DIGSUM affiliate, and member of our research cluster on Digital Law, Markus Naarttijärvi has won the Best Paper Award at the conference TILTing Perspectives 2019: 'Regulating a world in transition' in Tilburg, Germany. The winning paper is entitled "Legality and Democratic Deliberation in Black Box Policing" and deals with how legality can be translated into a context of emerging technology, AI, and algorithmic decision-making, especially in relation to the area of policing.

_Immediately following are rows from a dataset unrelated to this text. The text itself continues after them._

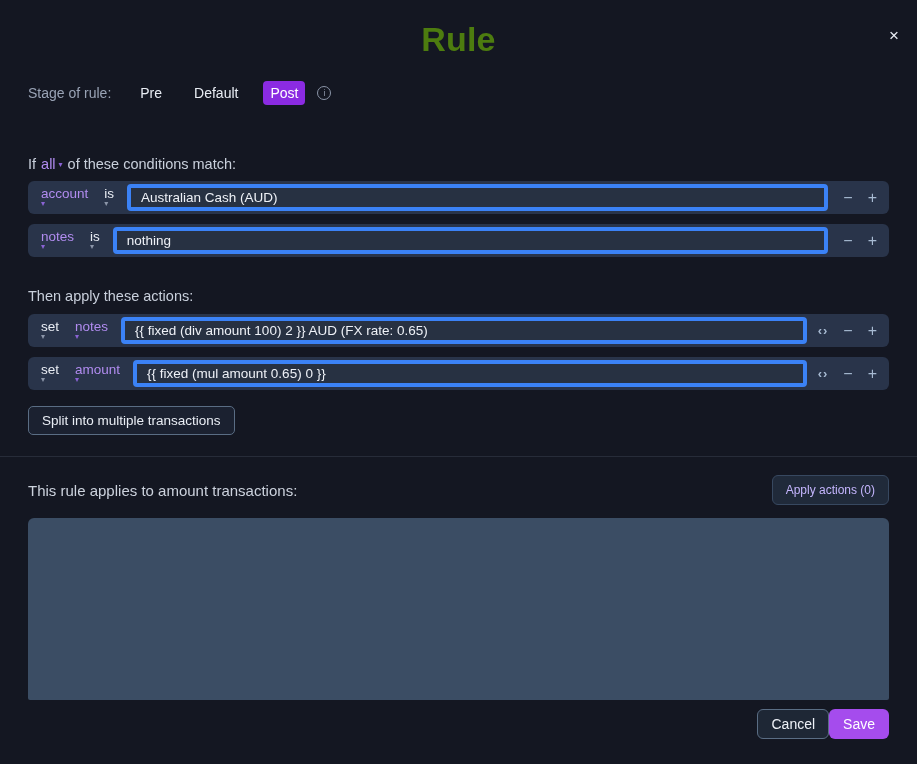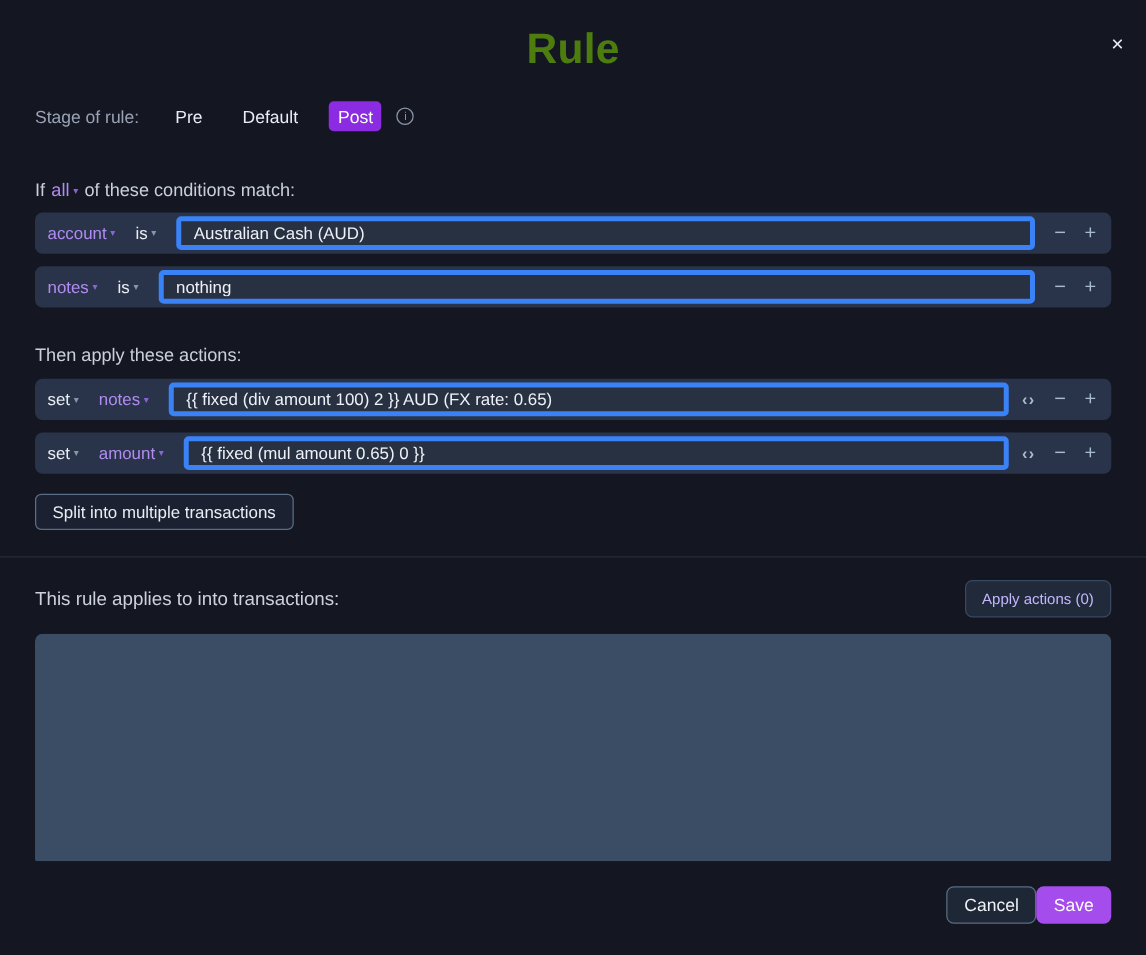--- a/index.html
+++ b/index.html
@@ -67,7 +67,7 @@
 
   
   .cond-heading {
-    margin-top: 40px;
+    margin-top: 51px;
     font-size: 14.5px;
     color: #c9d0dc;
     display: flex;

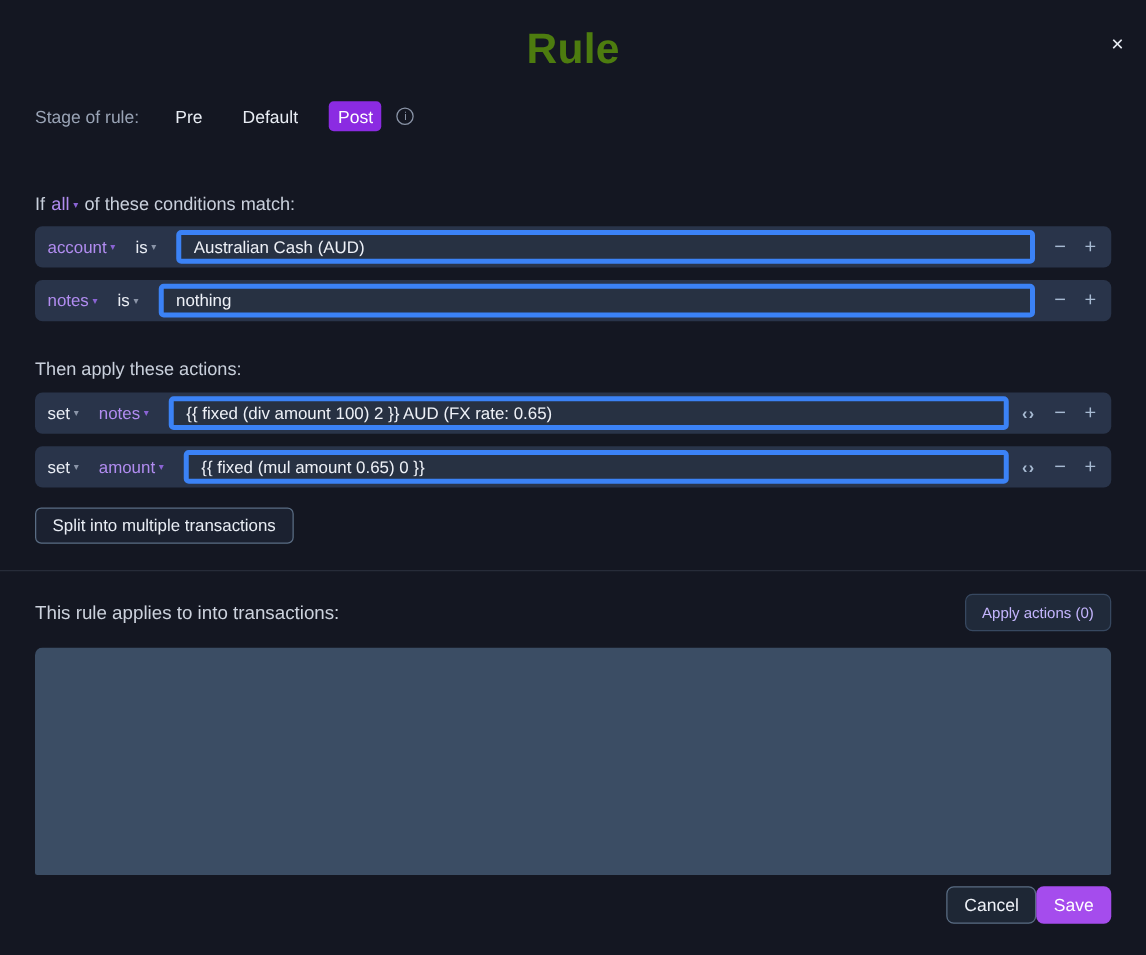--- a/index.html
+++ b/index.html
@@ -109,6 +109,7 @@
     margin-right: 16px;
     white-space: nowrap;
     font-size: 13.5px;
+    flex-direction: column;
   }
   .dd.field { color: #b18cf0; }
   .dd.op { color: #e9edf4; }

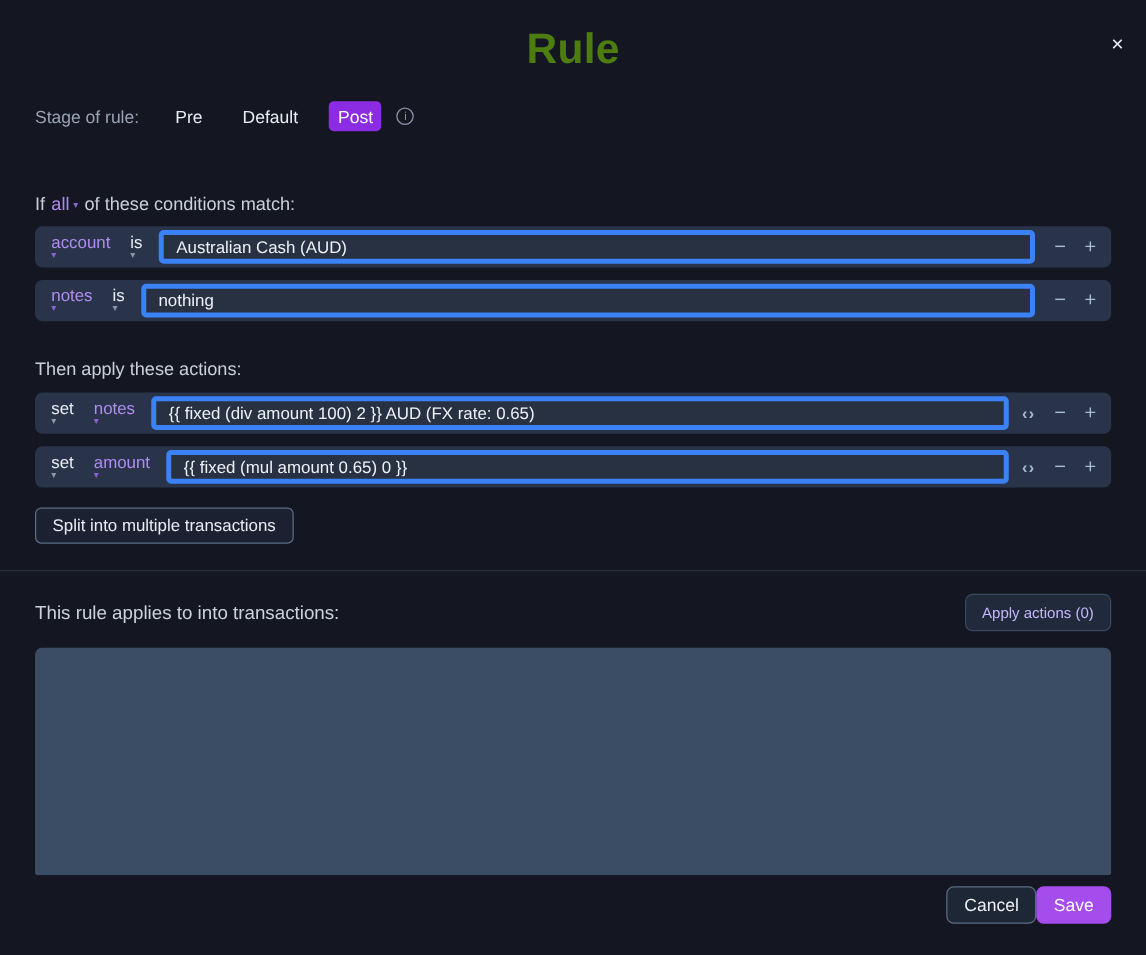--- a/index.html
+++ b/index.html
@@ -336,7 +336,7 @@
 
   
   <div class="trans-header">
-    <span class="trans-heading">This rule applies to into transactions:</span>
+    <span class="trans-heading">This rule applies to amount transactions:</span>
     <button class="apply-btn" disabled="">Apply actions (0)</button>
   </div>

Legality and Democratic Deliberation in Black Box Policing
The case-law surrounding the European Convention on Human Rights establishes certain qualitative requirements of legality for legitimate restrictions of convention rights. Legal rules should, for instance, be accessible, clear, foreseeable, and limit the discretionary power of the government when they imply a rights limitation. These values are all challenged by the increased reliance on digital technologies in the sphere of governing, whereby the practical effect of law can become mediated and applied through machine learning algorithms, artificial intelligence, or opaque surveillance tools, resulting in a lack of foreseeability and the extension of discretionary legal spaces. These concerns become particularly poignant in the field of policing, which is characterised by a contradictory combination of on the one hand areas of extensive discretion and on the other strict rules relating to certain investigatory measures. Injecting emerging technologies into this area of law create a risk of ‘black box policing’ with far-reaching implications for both the qualitative legality of policing methods and the possibility for democratic deliberation regarding policing mandates. This contribution aims to outline the issues black box policing may imply from a constitutional and rule of law point of view, as well as constructively analyse how legality as a component of rule of law can be translated into a context of emerging technology, algorithmic decision making and artificial intelligence in order to re-establish implicit connections between rule of law, democracy, and individual autonomy.